A second chance July 25, 1982

 

I’m constantly amazed at how stupid human beings can be.

Many don’t say what they mean or say too much, or talk in riddles others struggle to solve.

Last night I had a chance to have sex with my ex-wife and opted not to.

It’s hard to explain why, except that it felt wrong – not morally wrong, so much as a misstep leading to a set of future circumstances I think I would come to regret.

After all those years of pining over her, and wishing her back in my life, when it finally came to the point where it became possible, I balked.

My ex kept hinting about it all day and most of the night, and seemed puzzled at my hesitation.

Part of this has nothing to do with her or her past, or the fact she’s engaged in mankind’s oldest profession. Most of it has to do with I’m not the same person I was back then when we met or even later when we broke up, and I can no longer recreate myself in that image, since it appears she clearly wants the old me back.

This is not to say I wouldn’t want to make love with her. I do. Perhaps always will. But I’m concerned about stepping into an emotional place I won’t be able to extract myself from later – every act comes with emotional baggage and I carry enough of my own without adding more to it.

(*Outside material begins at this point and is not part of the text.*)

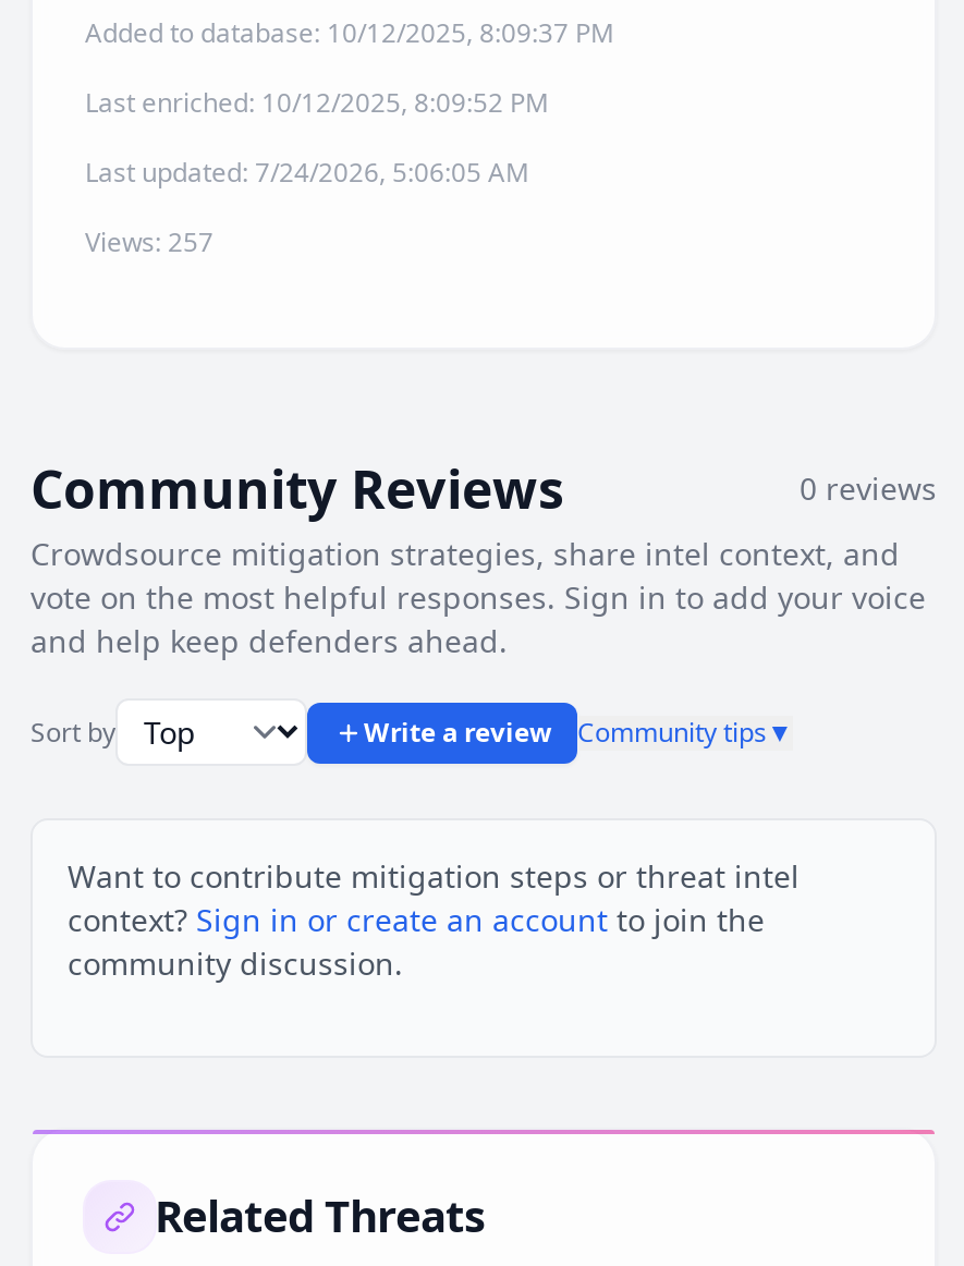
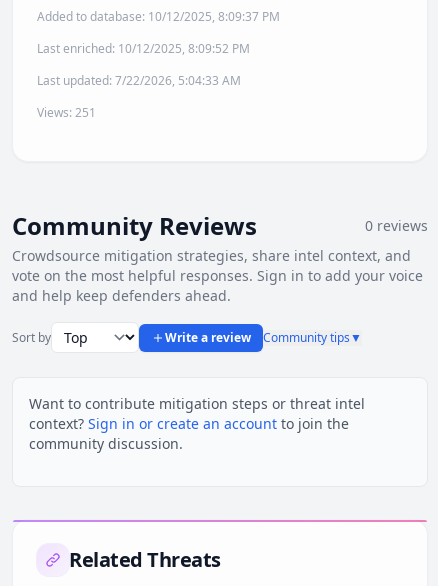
[85,154,529,191] Last updated: 7/24/2026, 5:06:05 AM -> [37,72,241,89] Last updated: 7/22/2026, 5:04:33 AM
[85,223,213,260] Views: 257 -> [37,104,96,121] Views: 251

I’m not like most of the men she is accustomed to, the hard-drinking, hard loving, love them and leave them crowd who have used and abused her over the last decade, and I think she knows this, counts on it, and would like to restart something we had, when it didn’t work back then, and won’t like work in the future.

She sees me as a knight in slightly dented armor who can rescue her from her current situation, seeing no further than the bedroom as to what it might mean for the future.

As much as I want it, there is no way to go back, to start again, although having sex with her opens that door, and to her mind, may require that I step through it, and I wont.

Maybe I’m just too set in my ways, liking my relative independence, unwilling to surrender what I have for what might wind up a life sentence.

She’s not mad at me for my resistance, just puzzled. It may be possible that I am the first man in her life to tell her no. Most men she has known would leap onto this with both feet, and I could be like them and simply walk away when its done, as I have done with other women. But this isn’t just another woman. It is the woman I once considered the love of my life, and she is the mother of my child.

And today, looking back, I wonder if I will regret my decision, knowing how my ex tends to rarely give second chances, and will likely move on to find someone else now that I’ve refused her.

Yet, I suspect, I’ll only regret missing the sex, not the situation.